The week of November 4 was dominated by investors selling stocks. Despite high valuations, a Federal Reserve that wants to raise interest rates, election uncertainty and even declining earnings, the bull market still seems far from dead. Investors have found a reason to buy every major market pullback for over five years, and the bull market is now closer to being eight years old than seven, since that V-bottom in 2009.
What still stands out to 24/7 Wall St. is that investors are looking for new ideas to generate gains or income ahead. Even with the selling of late, and a nine-day losing streak, the Dow and S&P indexes are still close to their all-time highs. Small cap stocks have not held up as well, but they are where investors can still find some potentially uncovered gems and extreme value. This brings us to stocks trading under $10.
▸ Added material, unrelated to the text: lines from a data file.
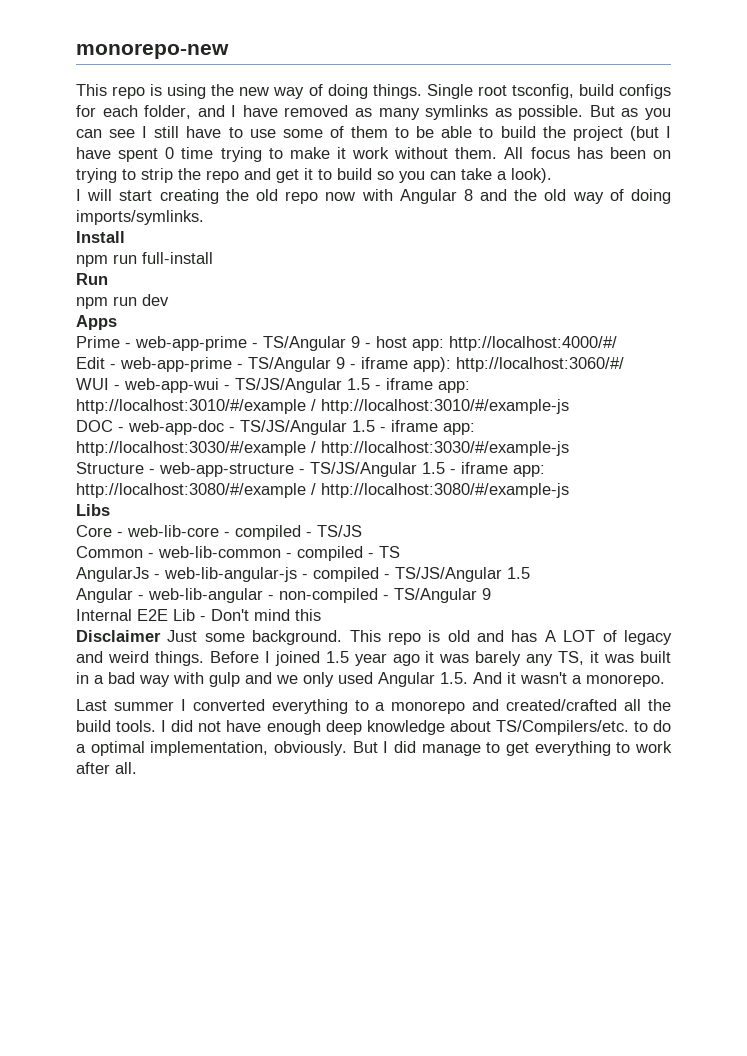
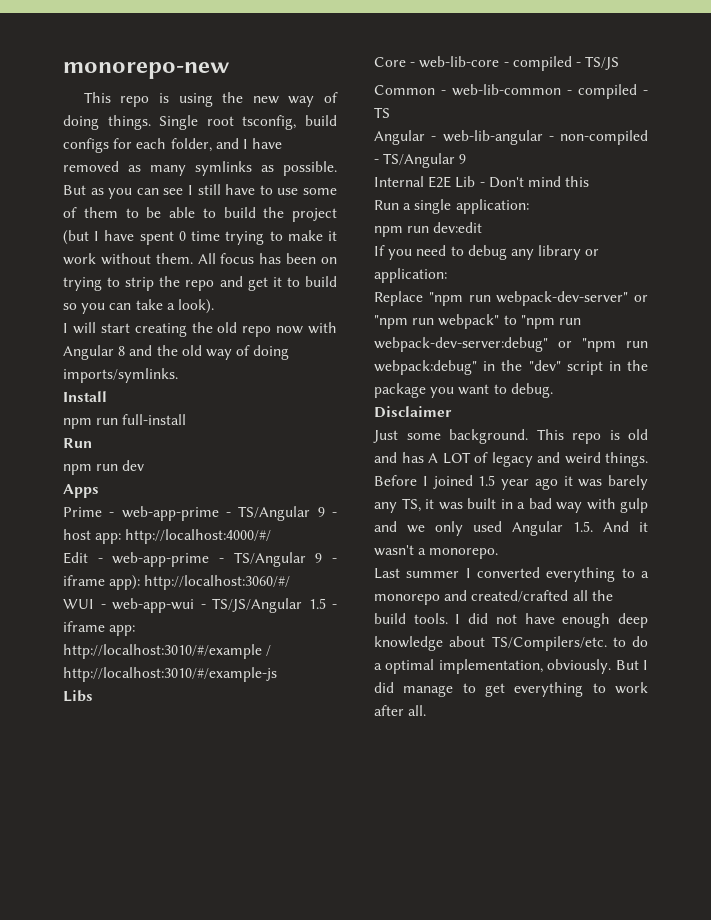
[76,420,475,435] [76,441,569,456] [76,462,545,477] [76,483,569,498] // DOC - web-app-doc - TS/JS/Angular 1.5 - iframe app: http://localhost:3030/#/example / http://localhost:3030/#/example-js // Structure - web-app-structure - TS/JS/Angular 1.5 - iframe app: http://localhost:3080/#/example / http://localhost:3080/#/example-js -> (277, 674) none
[76,567,530,582] // AngularJs - web-lib-angular-js - compiled - TS/JS/Angular 1.5 -> (390, 112) none
(321, 615) none -> [374,199,529,214] [374,222,483,237] [374,245,600,260] [374,268,447,283] [374,291,648,306] [374,314,581,329] [374,337,648,352] [374,360,648,375] [374,383,553,398] // Run a single application: // npm run dev:edit // If you need to debug any library or application: // Replace "npm run webpack-dev-server" or "npm run webpack" to "npm run webpack-dev-server:debug" or "npm run webpack:debug" in the "dev" script in the package you want to debug.
(161, 636) none -> (452, 412) //

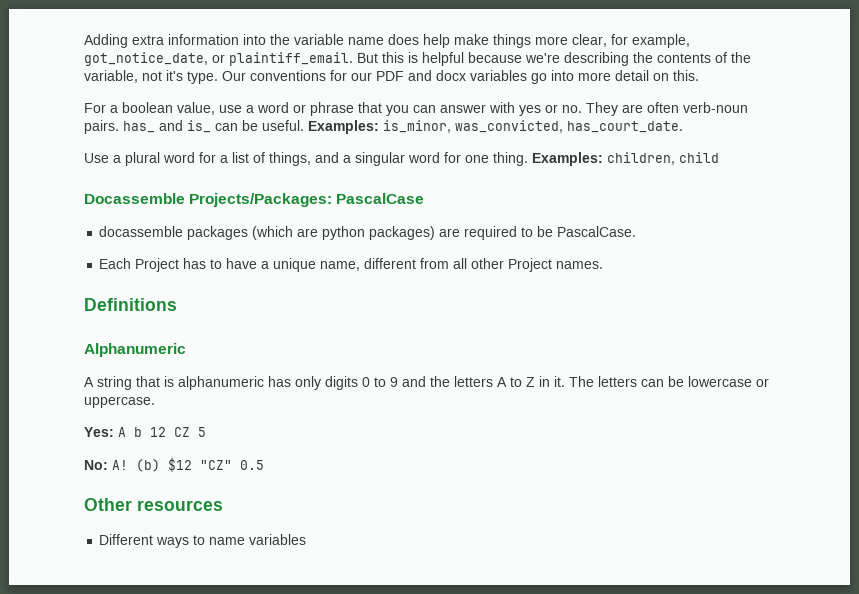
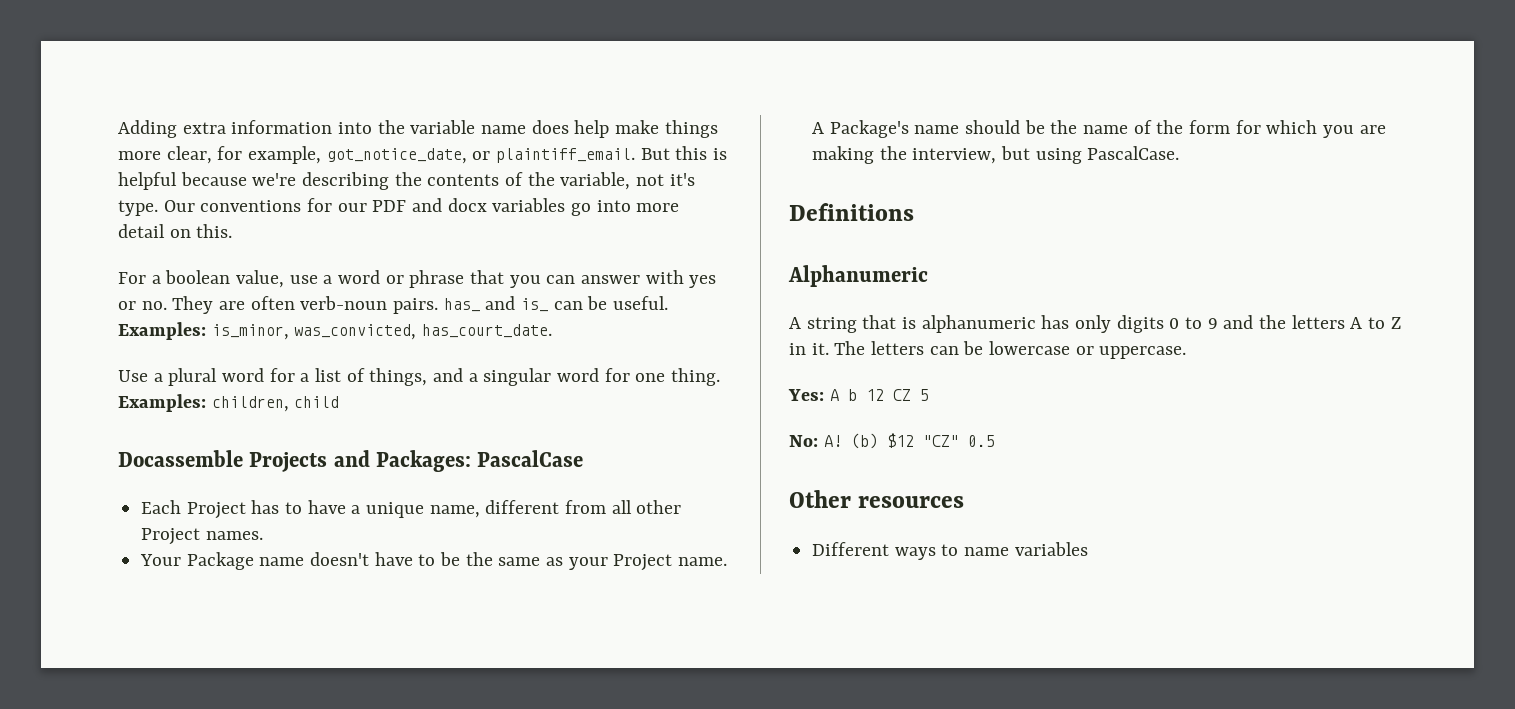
[189,193,425,207] [99,226,637,240] Projects/Packages: PascalCase // docassemble packages (which are python packages) are required to be PascalCase. -> [249,450,584,472] Projects and Packages: PascalCase
(604, 265) none -> [140,552,728,571] [812,120,1386,138] [812,146,1180,164] // Your Package name doesn't have to be the same as your Project name. A Package's name should be the name of the form for which you are making the interview, but using PascalCase.

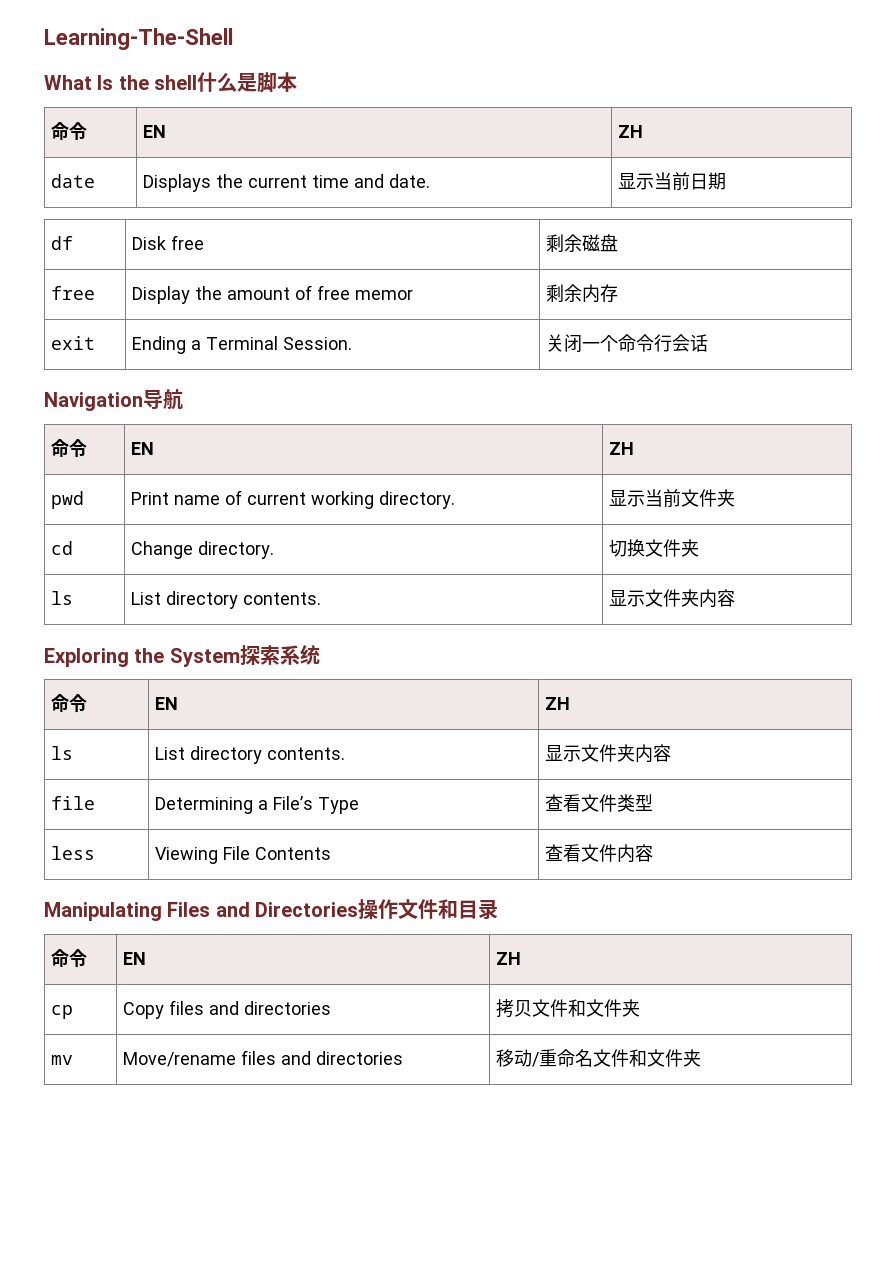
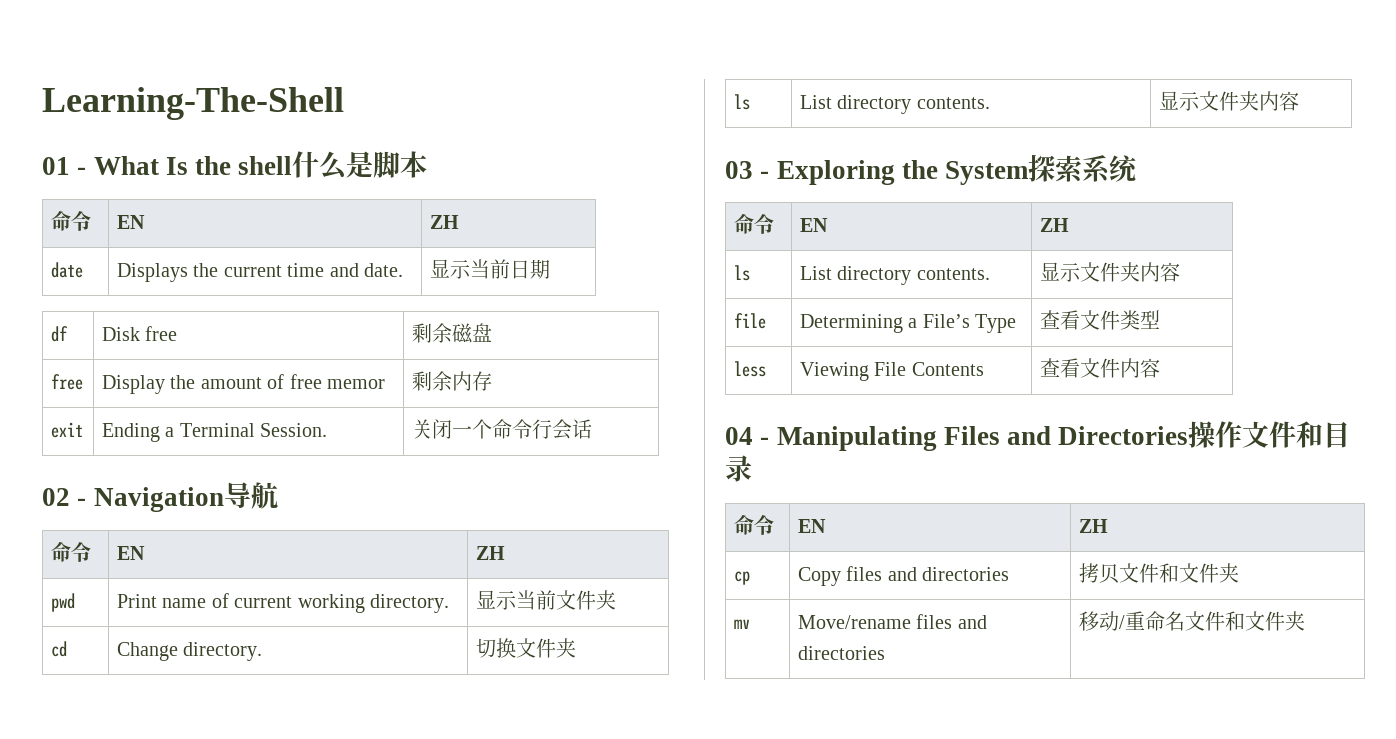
(233, 39) none -> [42,157,87,175] 01 -
(709, 343) none -> [42,488,87,506] 02 -
(736, 598) none -> [725,161,770,179] 03 -
(654, 853) none -> [725,427,770,445] 04 -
Before blindly following any analyst calls, particularly in small-cap or low-priced stocks, investors need to be very honest with themselves here. Traditional analyst upside projection of 8% to 15% in Dow and S&P 500 stocks may not sound very exciting these days. If the upside projection is too low, then it might even come with less implied upside than there is downside.
These small-cap and low-priced stocks come with many more obvious risks than large cap stocks. Unfortunately, they also come with hidden risks that investors might not think of in well-heeled stocks.
What should stand out the most is that there may even be existential risk for many small companies. Biotechs and small tech stocks can literally implode with nothing left but a goose-egg. These stocks often come with very few analysts following them, and if they are covered it may be by brokerage firms and research outfits that are far from being household names.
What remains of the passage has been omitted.